_Study material_
• • •

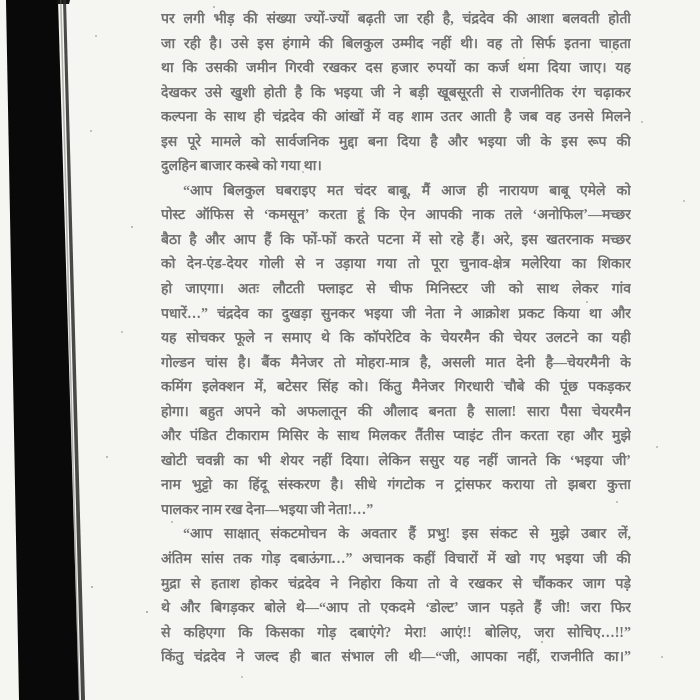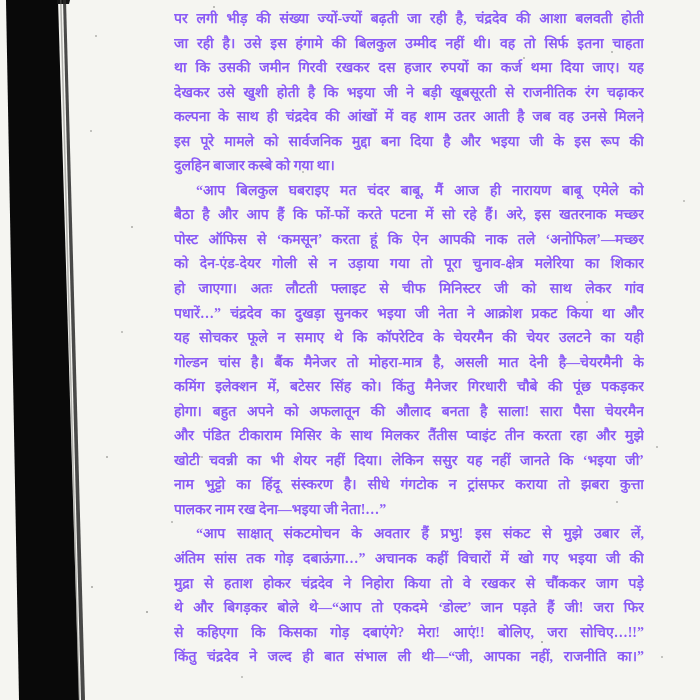--- a/index.html
+++ b/index.html
@@ -13,8 +13,8 @@
   .gutter-svg{position:absolute;left:0;top:0;}
   
   .textblock{
-    position:absolute;left:174px;top:7px;width:470px;
-    color:#8b5cf6;
+    position:absolute;left:161px;top:7px;width:470px;
+    color:#737373;
     font-size:14px;line-height:24.55px;font-weight:600;
     -webkit-font-smoothing:antialiased;
   }

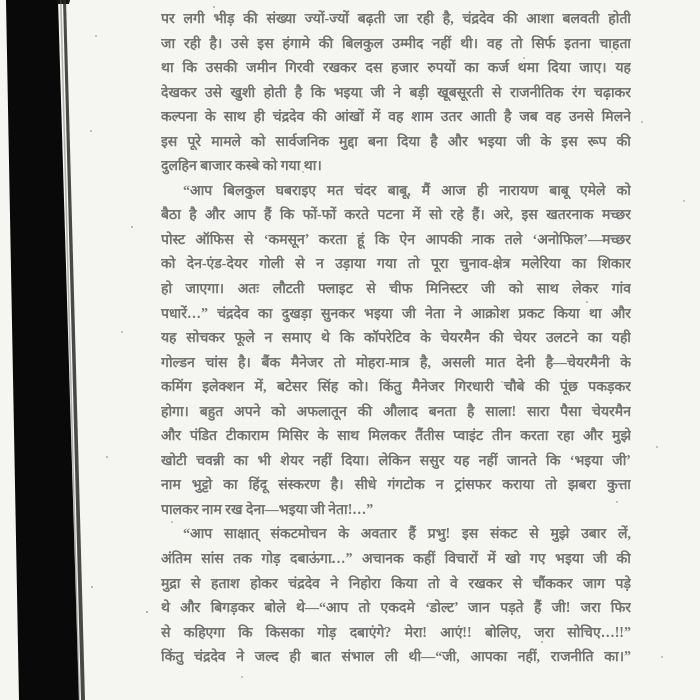--- a/index.html
+++ b/index.html
@@ -72,8 +72,8 @@
       </div>
       <div class="para">
         <div class="line j ind">“आप बिलकुल घबराइए मत चंदर बाबू, मैं आज ही नारायण बाबू एमेले को</div>
+        <div class="line j">पोस्ट ऑफिस से ‘कमसून’ करता हूं कि ऐन आपकी नाक तले ‘अनोफिल’—मच्छर</div>
         <div class="line j">बैठा है और आप हैं कि फों-फों करते पटना में सो रहे हैं। अरे, इस खतरनाक मच्छर</div>
-        <div class="line j">पोस्ट ऑफिस से ‘कमसून’ करता हूं कि ऐन आपकी नाक तले ‘अनोफिल’—मच्छर</div>
         <div class="line j">को देन-एंड-देयर गोली से न उड़ाया गया तो पूरा चुनाव-क्षेत्र मलेरिया का शिकार</div>
         <div class="line j">हो जाएगा। अतः लौटती फ्लाइट से चीफ मिनिस्टर जी को साथ लेकर गांव</div>
         <div class="line j">पधारें…” चंद्रदेव का दुखड़ा सुनकर भइया जी नेता ने आक्रोश प्रकट किया था और</div>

• • •

_Required work_
Every line above that includes the word "width" should be listed.

_Answer below_
-    position:absolute;left:174px;top:7px;width:470px;
+    position:absolute;left:161px;top:7px;width:470px;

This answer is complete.